Before and after images
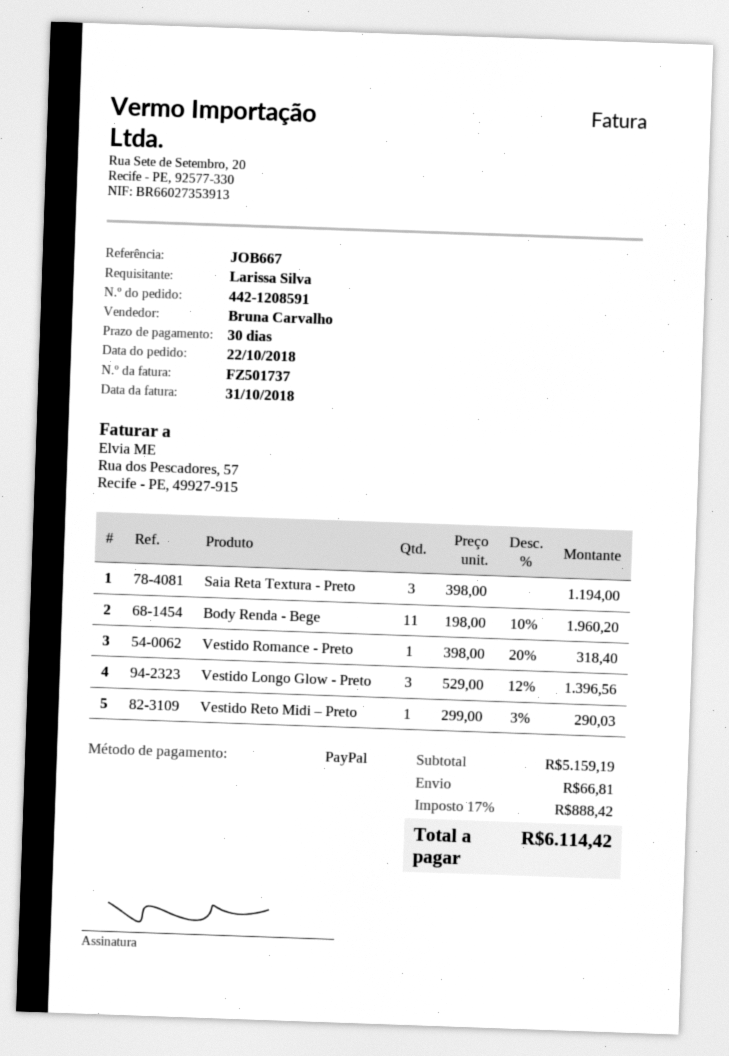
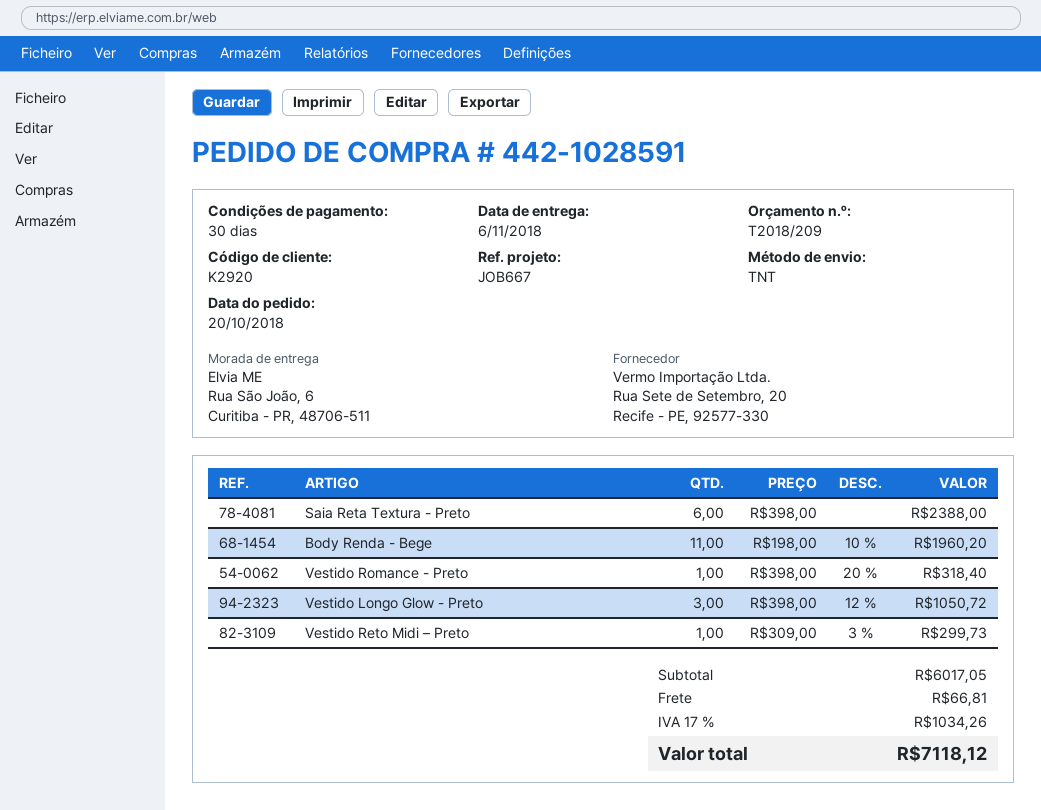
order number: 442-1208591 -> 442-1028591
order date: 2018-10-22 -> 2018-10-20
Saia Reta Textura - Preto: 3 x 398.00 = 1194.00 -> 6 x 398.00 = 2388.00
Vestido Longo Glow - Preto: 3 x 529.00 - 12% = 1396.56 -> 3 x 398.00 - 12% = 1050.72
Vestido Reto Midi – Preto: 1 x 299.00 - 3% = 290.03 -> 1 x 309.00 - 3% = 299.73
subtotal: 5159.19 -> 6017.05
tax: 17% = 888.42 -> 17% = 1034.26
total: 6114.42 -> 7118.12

WORK INSTRUCTION | Transcribe the entries above word for word, but leave every picture out of your copy.

RESPONSE AREA |
order number: 442-1208591 -> 442-1028591
order date: 2018-10-22 -> 2018-10-20
Saia Reta Textura - Preto: 3 x 398.00 = 1194.00 -> 6 x 398.00 = 2388.00
Vestido Longo Glow - Preto: 3 x 529.00 - 12% = 1396.56 -> 3 x 398.00 - 12% = 1050.72
Vestido Reto Midi – Preto: 1 x 299.00 - 3% = 290.03 -> 1 x 309.00 - 3% = 299.73
subtotal: 5159.19 -> 6017.05
tax: 17% = 888.42 -> 17% = 1034.26
total: 6114.42 -> 7118.12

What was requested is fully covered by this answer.